Abstract

The movement of water is a widely recognized control on chemical weathering rates. However, the extent to which chemical weathering rates are controlled by subsurface structure and heterogeneity remains poorly quantified. As a result, most geochemical models of solute fluxes from catchments cannot uniquely predict commonly observed relationships between concentrations of reactive solutes and stream discharge. The reactive solute composition of waters in the stream is the flux-weighted average of the ensemble of flow paths and is thus strongly linked to the transit time distribution, which is in turn a complex measure of physical heterogeneity. To quantify the effect of physical heterogeneity on chemical weathering rates and fluxes, we present simplified two-dimensional reactive transport simulations of chemical weathering reactions in heterogeneous domains and link the extent of reaction progress to the transit time distribution. We show that the importance of heterogeneity, measured by dilution of solute relative to homogeneous models, is a function of the Damköhler number (Da). At low flow rates or for rapid reaction rates (high Da), physical heterogeneity is less important because solute gradients are minimal. Similarly, at high flow rates or slow reaction rates (low Da), physical heterogeneity has little effect on the solute fluxes or weathering rates. At moderate Da, the effect of heterogeneity is most pronounced based on the maximum dilution from the homogenous case.

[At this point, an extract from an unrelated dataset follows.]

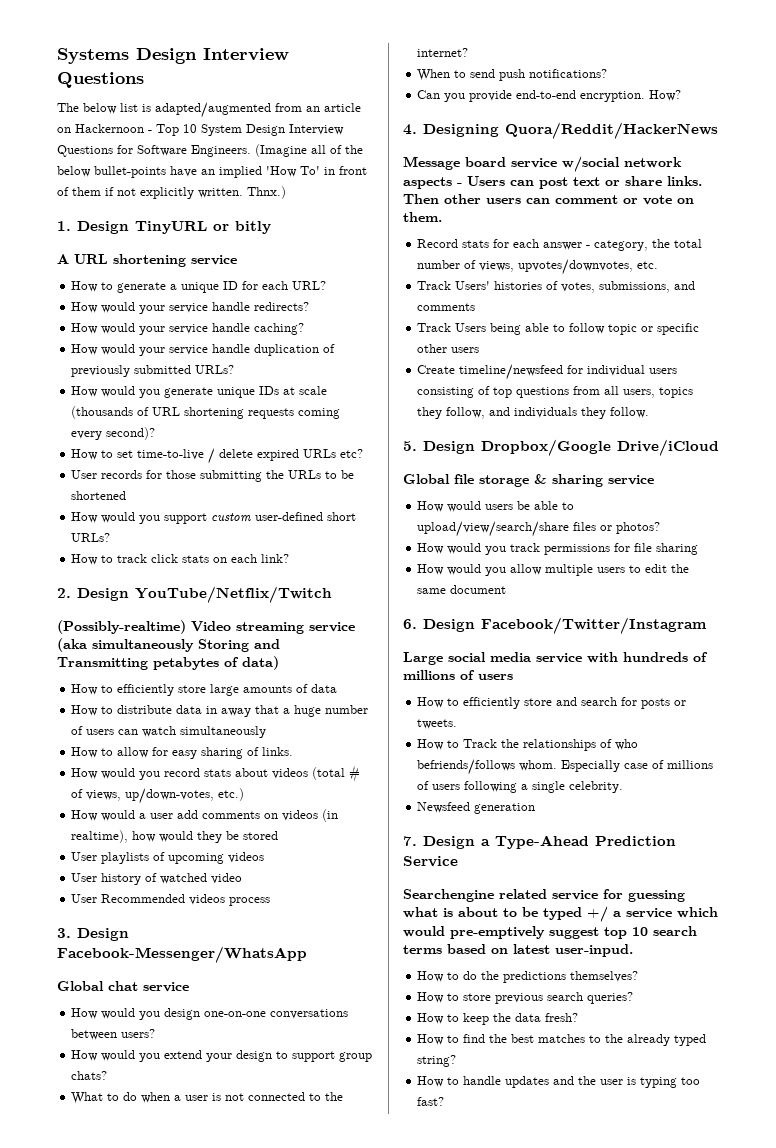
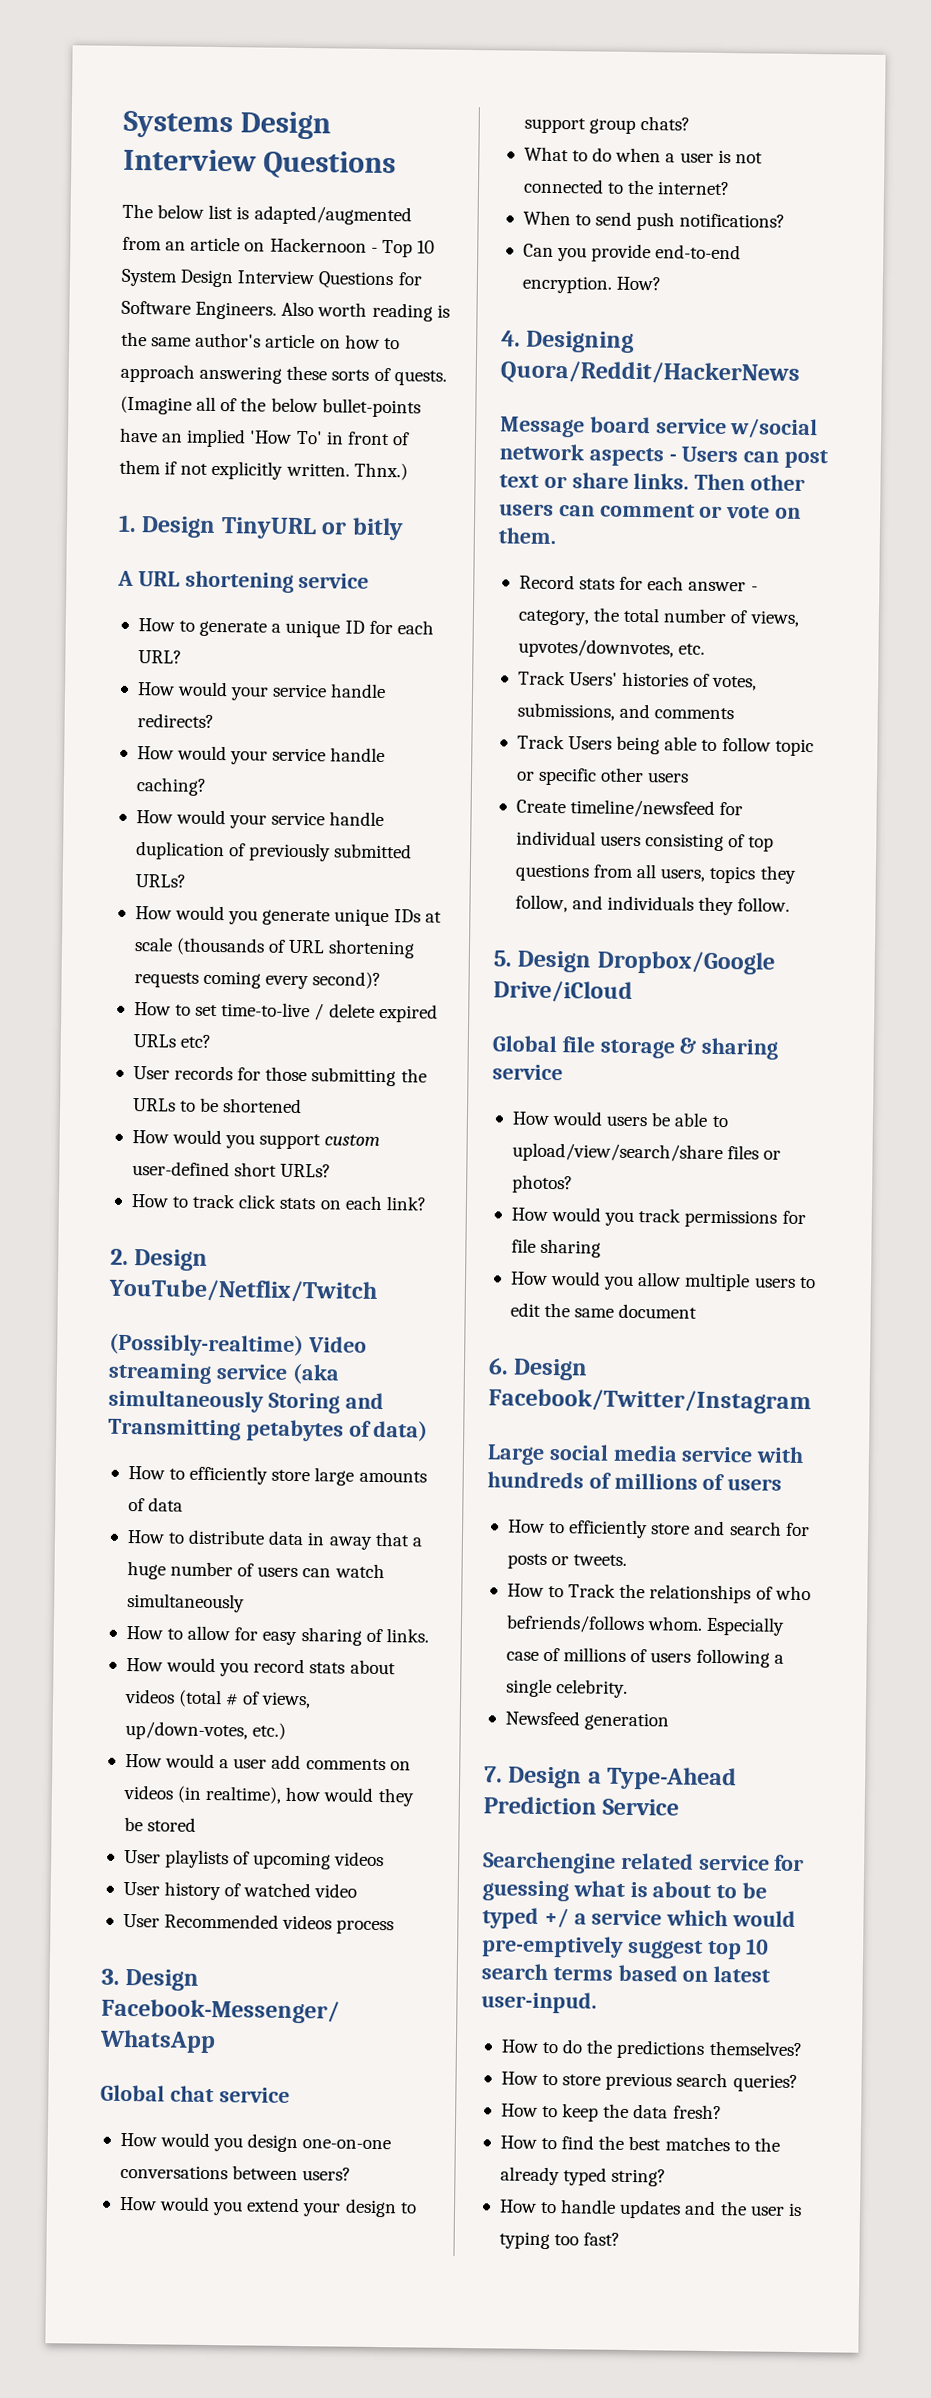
(251, 151) none -> [281,301,450,322] [121,331,400,350] [120,363,447,386] Also worth reading is the same author's article on how to approach answering these sorts of quests.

Here, the effective reaction rates are also at a minimum relative to homogeneous case because of variable departures from equilibrium throughout the domain, resulting in a scale dependence of the effective reaction rates. Most weathering in the critical zone probably occurs within the range associated with high to moderate Da, suggesting that transit time distributions will have a moderate to substantial influence on the observed chemical fluxes and effective reaction rates. Despite the inherent challenges, coupling measures of water age to reactive geochemical tracers in models and in applied settings presents many new opportunities to evaluate the factors that control the water, solute and energy fluxes into and out of catchments.